The task. Go to the line holding "[23,1381,816,1609] [image] |" in the data below and repeat it exactly, then each line after it up to and including the one holding "[55,742,980,1430] [image] |". Omit pictures.

Dataset records.
::::::::
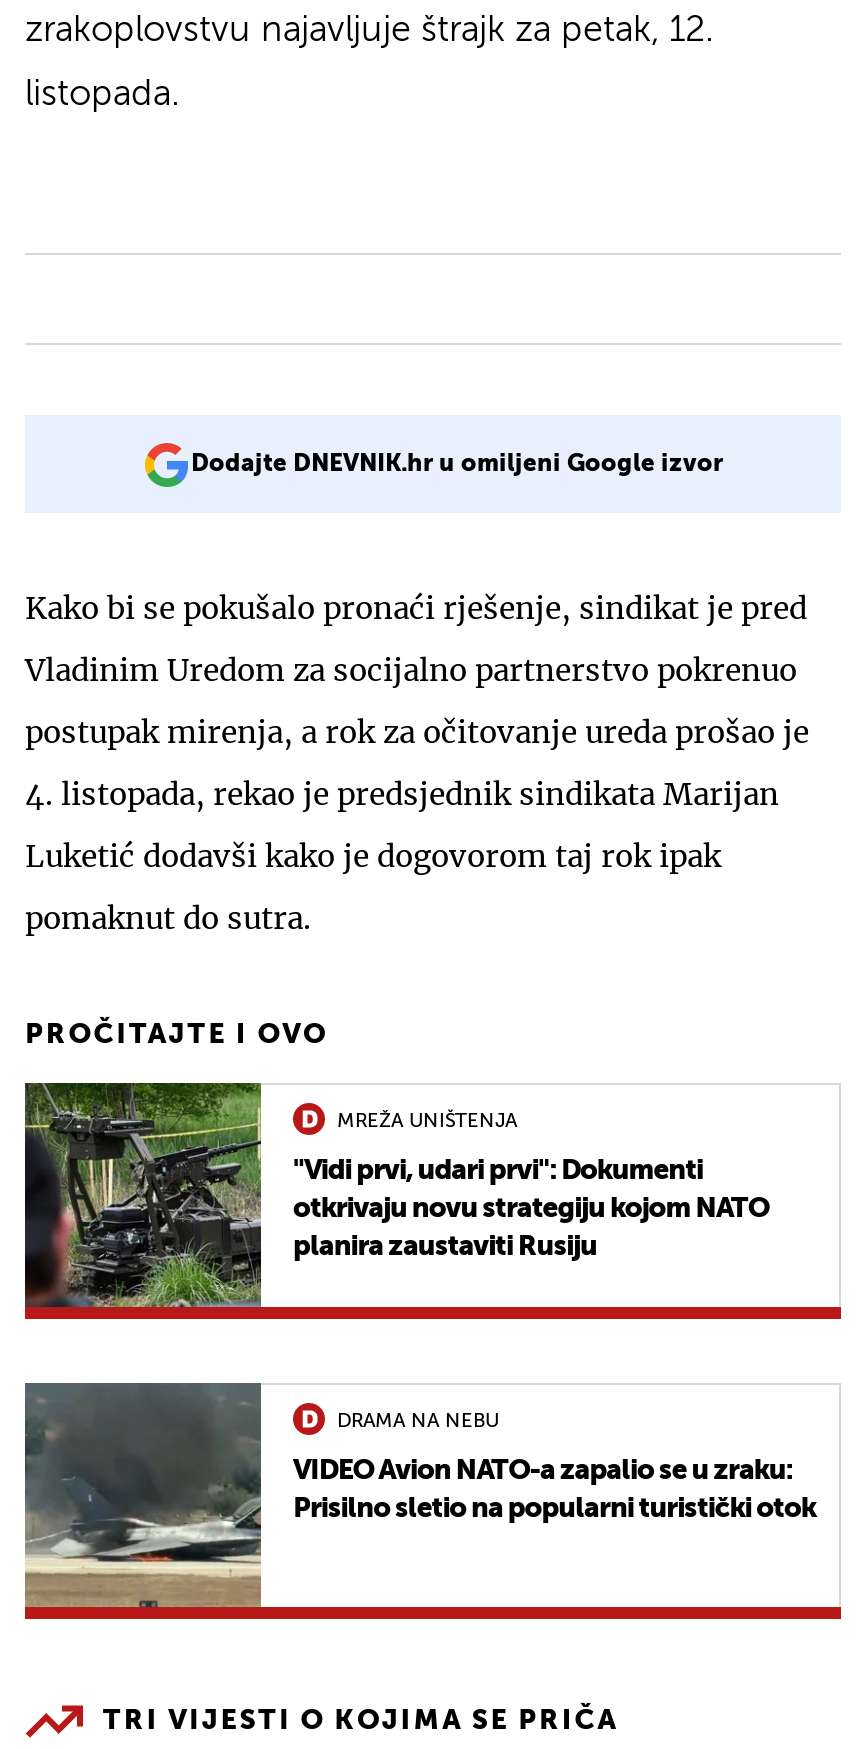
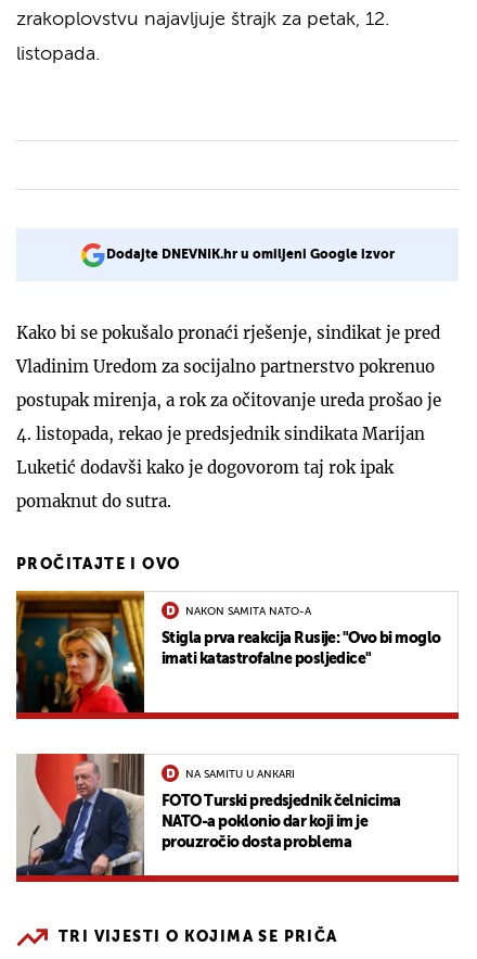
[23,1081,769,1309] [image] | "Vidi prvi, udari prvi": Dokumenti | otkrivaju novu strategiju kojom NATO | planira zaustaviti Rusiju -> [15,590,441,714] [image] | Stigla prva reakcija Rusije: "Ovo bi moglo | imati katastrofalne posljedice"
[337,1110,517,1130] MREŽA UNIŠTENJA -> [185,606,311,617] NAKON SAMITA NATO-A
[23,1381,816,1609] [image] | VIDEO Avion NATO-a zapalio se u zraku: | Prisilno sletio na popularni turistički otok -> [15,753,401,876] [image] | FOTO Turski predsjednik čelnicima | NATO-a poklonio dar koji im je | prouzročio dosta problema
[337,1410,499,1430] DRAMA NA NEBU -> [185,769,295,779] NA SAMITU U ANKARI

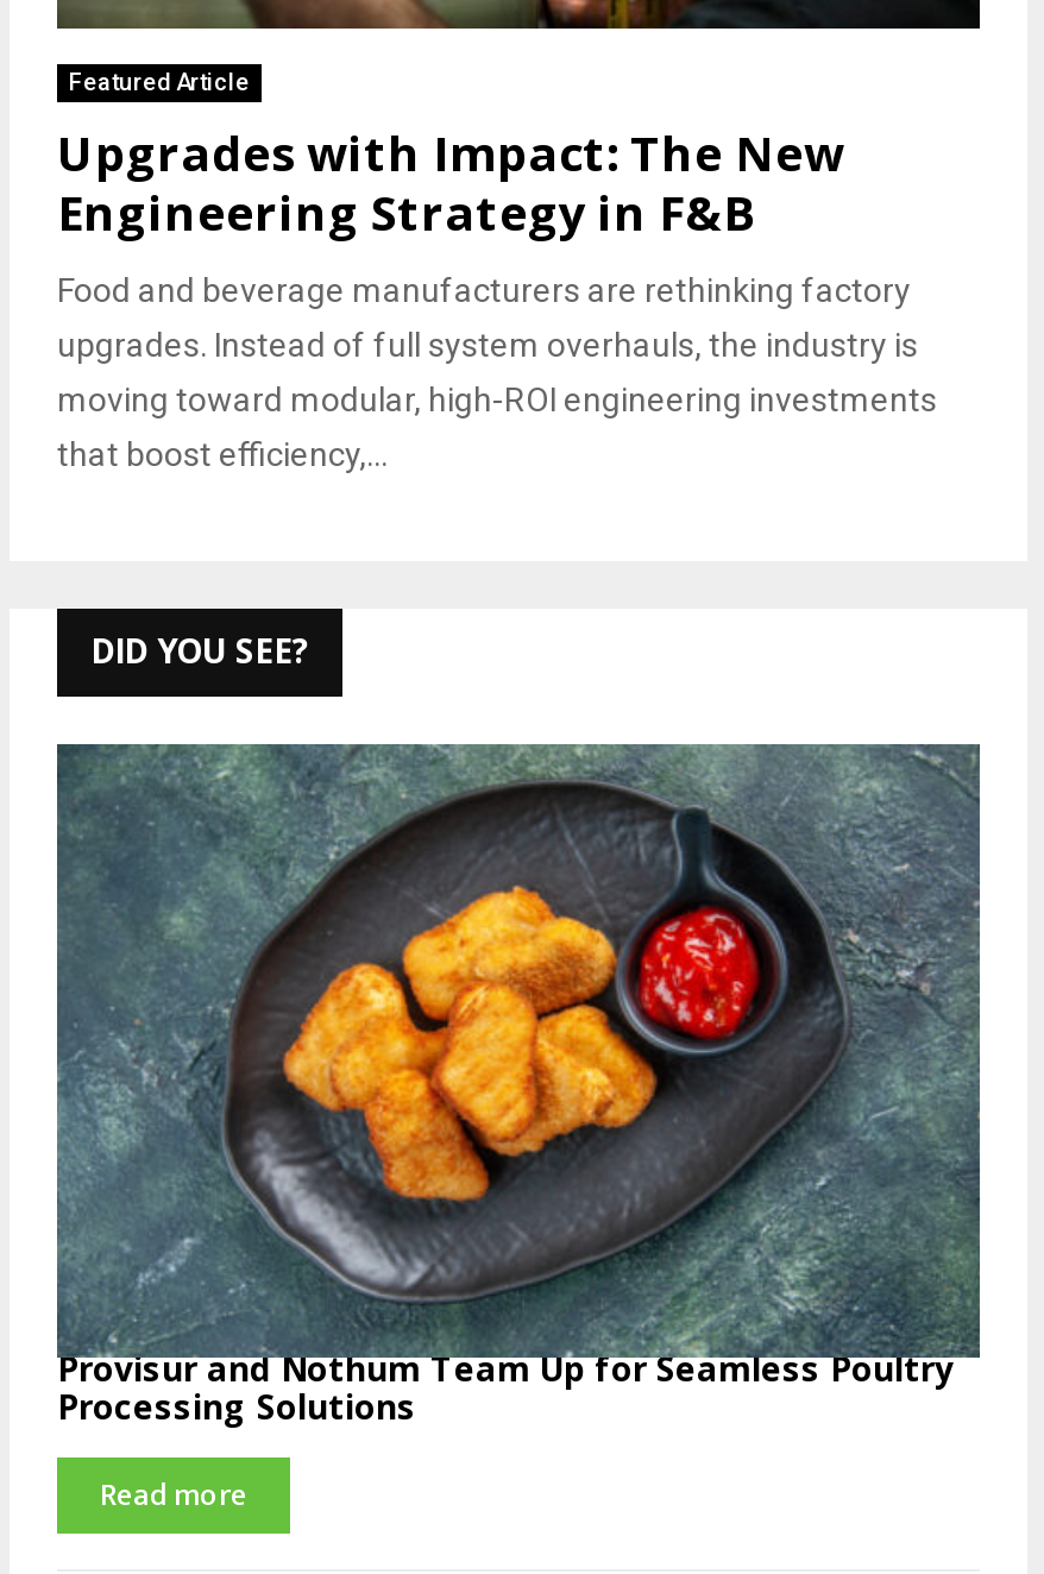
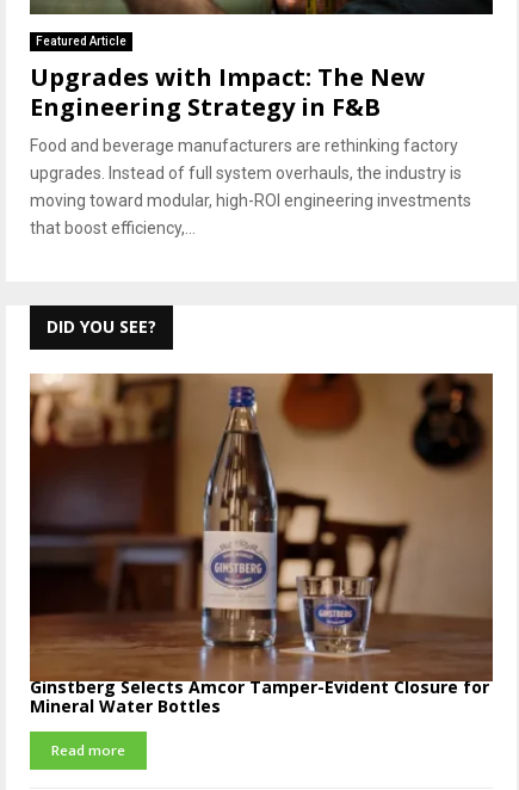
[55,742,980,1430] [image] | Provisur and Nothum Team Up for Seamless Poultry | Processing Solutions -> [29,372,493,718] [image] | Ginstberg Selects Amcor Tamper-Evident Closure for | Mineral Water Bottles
::::::::
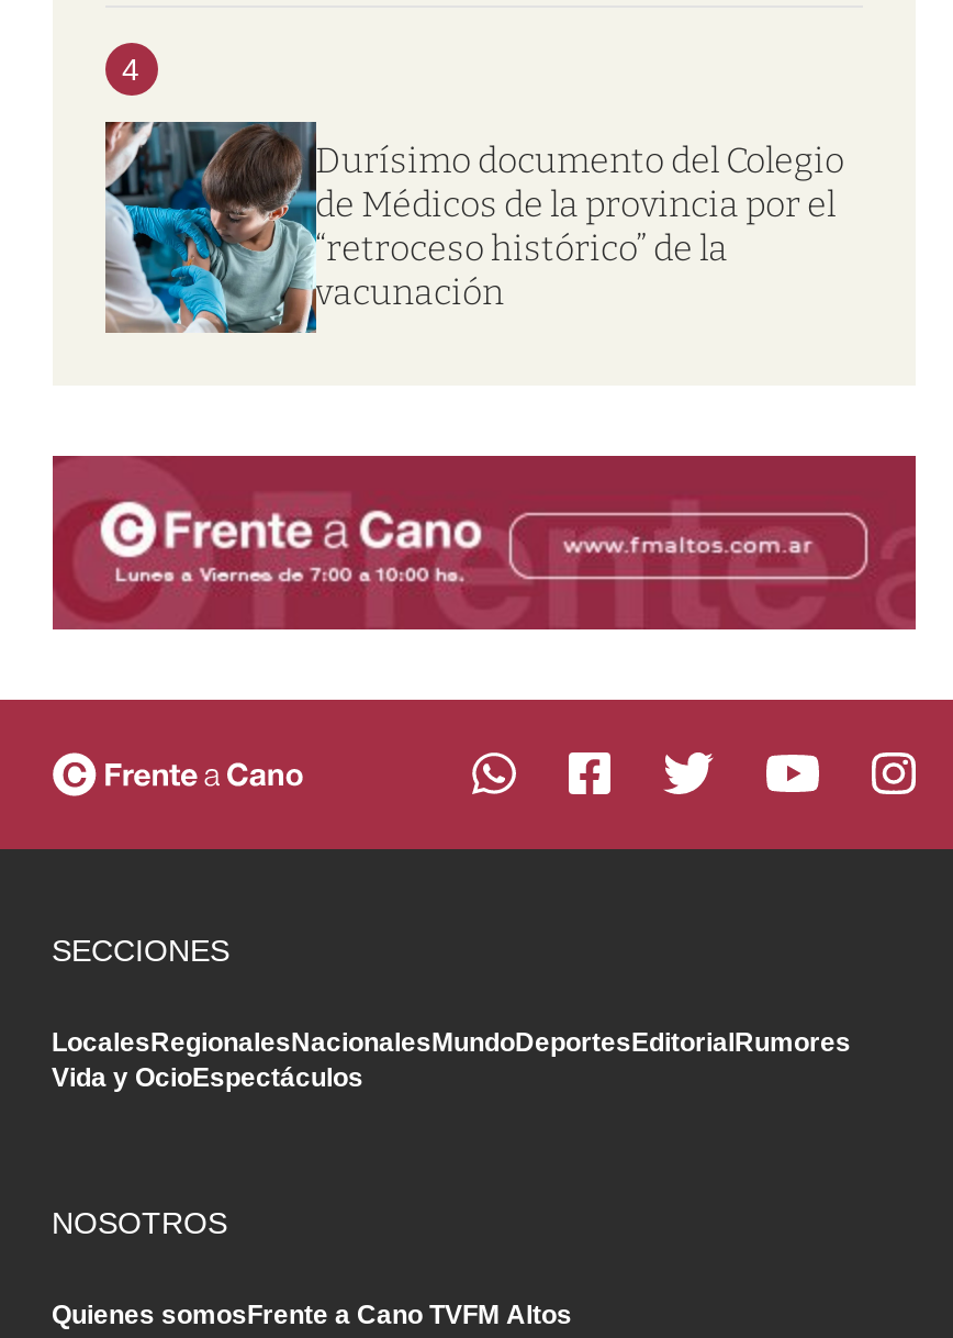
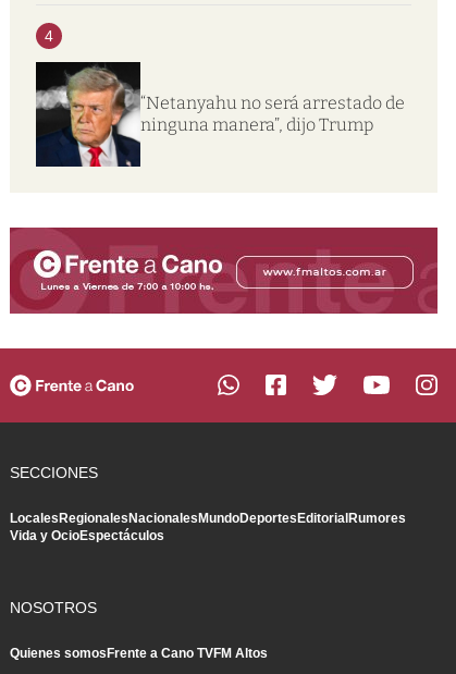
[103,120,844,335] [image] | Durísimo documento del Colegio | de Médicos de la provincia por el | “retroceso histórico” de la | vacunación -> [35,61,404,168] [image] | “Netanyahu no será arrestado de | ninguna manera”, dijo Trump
::::::::
Exercise result.
[23,1381,816,1609] [image] | VIDEO Avion NATO-a zapalio se u zraku: | Prisilno sletio na popularni turistički otok -> [15,753,401,876] [image] | FOTO Turski predsjednik čelnicima | NATO-a poklonio dar koji im je | prouzročio dosta problema
[337,1410,499,1430] DRAMA NA NEBU -> [185,769,295,779] NA SAMITU U ANKARI

[55,742,980,1430] [image] | Provisur and Nothum Team Up for Seamless Poultry | Processing Solutions -> [29,372,493,718] [image] | Ginstberg Selects Amcor Tamper-Evident Closure for | Mineral Water Bottles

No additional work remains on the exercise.